Besides the thylakoids and nuclear material, the cytoplasm contains various reserve materials in granular form, like glycogen, PHB, volutin, cyanophycean granules consisting of polymers of arginine and aspartic acid, etc. In addition, 70S ribosomes, carboxysomes containing mainly rubisco (ribulose bisphosphate carboxylase oxygenase) and gas-filled membrane-bound vesicles, called gas-vacuoles are sometimes present.
Cyanobacteria show a remarkable property of growing in a wide variety of habitats and tolerance to a wide range of environmental conditions. Terrestrial microbial mats in the Antarctica are mostly cyanobacterial. Some species can tolerate a temperature of 75°C or even more and grow in association with thermophilic bacteria.
Many cyanobacteria can grow in symbiotic association with other organisms, like fungi, protozoa, bryophytes, gymnosperms and angiosperms. The earliest fossils showing presence of microorganisms date back to the Precambrian (3.5 x 109 years). These fossil microorganisms have remarkable similarity with some living cyanobacteria. It is believed that cyanobacteria were among the earliest colonizers of this planet.
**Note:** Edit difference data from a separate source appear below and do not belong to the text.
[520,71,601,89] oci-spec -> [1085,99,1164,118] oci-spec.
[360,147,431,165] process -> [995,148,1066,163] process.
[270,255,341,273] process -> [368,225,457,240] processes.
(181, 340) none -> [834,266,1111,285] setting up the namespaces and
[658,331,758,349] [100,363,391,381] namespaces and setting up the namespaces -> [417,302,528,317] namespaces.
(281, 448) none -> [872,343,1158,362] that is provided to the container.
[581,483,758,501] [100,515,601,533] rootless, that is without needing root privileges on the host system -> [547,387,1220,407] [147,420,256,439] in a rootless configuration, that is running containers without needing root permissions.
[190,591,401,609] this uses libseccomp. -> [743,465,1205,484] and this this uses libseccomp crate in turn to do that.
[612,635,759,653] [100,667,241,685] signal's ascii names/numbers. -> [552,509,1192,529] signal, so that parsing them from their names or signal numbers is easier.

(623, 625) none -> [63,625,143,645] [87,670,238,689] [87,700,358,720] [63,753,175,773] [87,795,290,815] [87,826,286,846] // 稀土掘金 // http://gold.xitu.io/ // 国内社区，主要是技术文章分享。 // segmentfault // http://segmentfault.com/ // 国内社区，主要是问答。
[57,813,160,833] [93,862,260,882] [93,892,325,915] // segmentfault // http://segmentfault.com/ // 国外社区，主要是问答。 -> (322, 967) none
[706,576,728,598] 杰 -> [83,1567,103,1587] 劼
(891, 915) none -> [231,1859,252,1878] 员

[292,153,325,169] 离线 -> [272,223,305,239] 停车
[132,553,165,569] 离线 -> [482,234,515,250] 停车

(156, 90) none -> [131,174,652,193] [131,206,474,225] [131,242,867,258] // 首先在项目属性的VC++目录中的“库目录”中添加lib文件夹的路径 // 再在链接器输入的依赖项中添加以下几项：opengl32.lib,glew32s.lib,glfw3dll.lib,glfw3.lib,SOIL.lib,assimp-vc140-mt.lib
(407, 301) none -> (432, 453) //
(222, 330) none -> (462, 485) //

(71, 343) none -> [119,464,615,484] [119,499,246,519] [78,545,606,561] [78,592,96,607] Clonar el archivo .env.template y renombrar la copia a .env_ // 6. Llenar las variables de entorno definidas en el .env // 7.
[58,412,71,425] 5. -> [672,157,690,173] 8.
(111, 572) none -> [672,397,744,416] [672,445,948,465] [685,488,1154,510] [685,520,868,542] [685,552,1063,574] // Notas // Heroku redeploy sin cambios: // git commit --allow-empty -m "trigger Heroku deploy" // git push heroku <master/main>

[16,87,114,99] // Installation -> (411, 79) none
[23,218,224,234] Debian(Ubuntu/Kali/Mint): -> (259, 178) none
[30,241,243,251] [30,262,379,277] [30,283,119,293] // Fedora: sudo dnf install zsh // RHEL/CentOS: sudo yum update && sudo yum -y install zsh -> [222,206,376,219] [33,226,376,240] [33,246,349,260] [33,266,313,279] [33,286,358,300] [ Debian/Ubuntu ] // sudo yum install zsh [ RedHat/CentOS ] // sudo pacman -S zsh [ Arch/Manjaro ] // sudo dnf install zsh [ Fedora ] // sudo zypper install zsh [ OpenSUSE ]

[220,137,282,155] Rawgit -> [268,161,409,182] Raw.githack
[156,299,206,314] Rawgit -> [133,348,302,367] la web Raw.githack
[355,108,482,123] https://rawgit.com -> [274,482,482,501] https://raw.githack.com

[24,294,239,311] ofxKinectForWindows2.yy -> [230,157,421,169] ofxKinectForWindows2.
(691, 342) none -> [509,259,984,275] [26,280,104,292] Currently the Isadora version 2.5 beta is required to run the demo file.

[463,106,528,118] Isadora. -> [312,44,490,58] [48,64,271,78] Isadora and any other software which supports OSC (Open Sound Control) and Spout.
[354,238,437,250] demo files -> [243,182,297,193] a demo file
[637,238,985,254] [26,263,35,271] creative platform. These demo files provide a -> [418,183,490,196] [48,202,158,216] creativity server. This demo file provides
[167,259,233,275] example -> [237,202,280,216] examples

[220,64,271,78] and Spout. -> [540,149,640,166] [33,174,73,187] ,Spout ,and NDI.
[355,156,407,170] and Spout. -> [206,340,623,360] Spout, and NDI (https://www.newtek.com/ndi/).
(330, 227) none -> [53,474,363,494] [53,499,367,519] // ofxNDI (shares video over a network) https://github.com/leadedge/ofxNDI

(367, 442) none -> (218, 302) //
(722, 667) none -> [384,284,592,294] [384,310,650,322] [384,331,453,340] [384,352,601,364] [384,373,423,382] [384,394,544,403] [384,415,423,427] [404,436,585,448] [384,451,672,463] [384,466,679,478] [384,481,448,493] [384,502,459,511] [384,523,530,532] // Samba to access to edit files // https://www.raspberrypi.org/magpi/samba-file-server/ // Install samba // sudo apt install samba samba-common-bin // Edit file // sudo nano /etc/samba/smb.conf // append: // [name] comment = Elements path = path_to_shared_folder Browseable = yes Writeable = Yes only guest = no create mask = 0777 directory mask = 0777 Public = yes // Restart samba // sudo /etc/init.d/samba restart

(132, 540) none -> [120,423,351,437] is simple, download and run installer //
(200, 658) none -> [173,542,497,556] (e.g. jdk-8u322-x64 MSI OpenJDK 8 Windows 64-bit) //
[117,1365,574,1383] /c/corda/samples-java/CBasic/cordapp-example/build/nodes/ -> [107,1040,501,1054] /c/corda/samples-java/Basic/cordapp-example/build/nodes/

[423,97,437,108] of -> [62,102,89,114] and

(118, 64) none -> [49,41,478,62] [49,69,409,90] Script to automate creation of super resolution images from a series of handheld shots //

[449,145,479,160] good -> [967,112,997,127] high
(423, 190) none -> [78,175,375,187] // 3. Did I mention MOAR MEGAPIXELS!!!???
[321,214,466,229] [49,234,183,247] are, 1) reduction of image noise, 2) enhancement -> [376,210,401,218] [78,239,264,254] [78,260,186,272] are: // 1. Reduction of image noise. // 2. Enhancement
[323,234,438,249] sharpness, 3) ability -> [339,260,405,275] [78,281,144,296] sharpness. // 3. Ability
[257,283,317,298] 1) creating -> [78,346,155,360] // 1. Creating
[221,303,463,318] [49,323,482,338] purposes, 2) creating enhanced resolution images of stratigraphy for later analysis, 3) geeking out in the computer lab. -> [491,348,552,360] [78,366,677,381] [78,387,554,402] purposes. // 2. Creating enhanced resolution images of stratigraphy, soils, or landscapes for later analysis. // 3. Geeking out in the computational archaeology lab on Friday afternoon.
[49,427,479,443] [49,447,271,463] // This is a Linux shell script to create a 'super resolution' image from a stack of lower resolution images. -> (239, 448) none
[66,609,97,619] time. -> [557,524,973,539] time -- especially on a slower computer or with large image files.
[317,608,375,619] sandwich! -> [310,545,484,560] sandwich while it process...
Classically, the cyanobacteria have been classified in five orders, two of which—Chroococcales and Chaemesiphonales—include the unicellular forms and the rest—Pleurocarpales, Nostocales and Stigonematales—include the filamentous genera. In the second edition of the Manual, the Cyanobacteria have been tentatively placed in a single Class which has been divided into five Sections. Altogether 56 genera (designated as form-genera) have been recognized.
The major characteristics of the five sections and some representative genera of each section are described in Table 4.9.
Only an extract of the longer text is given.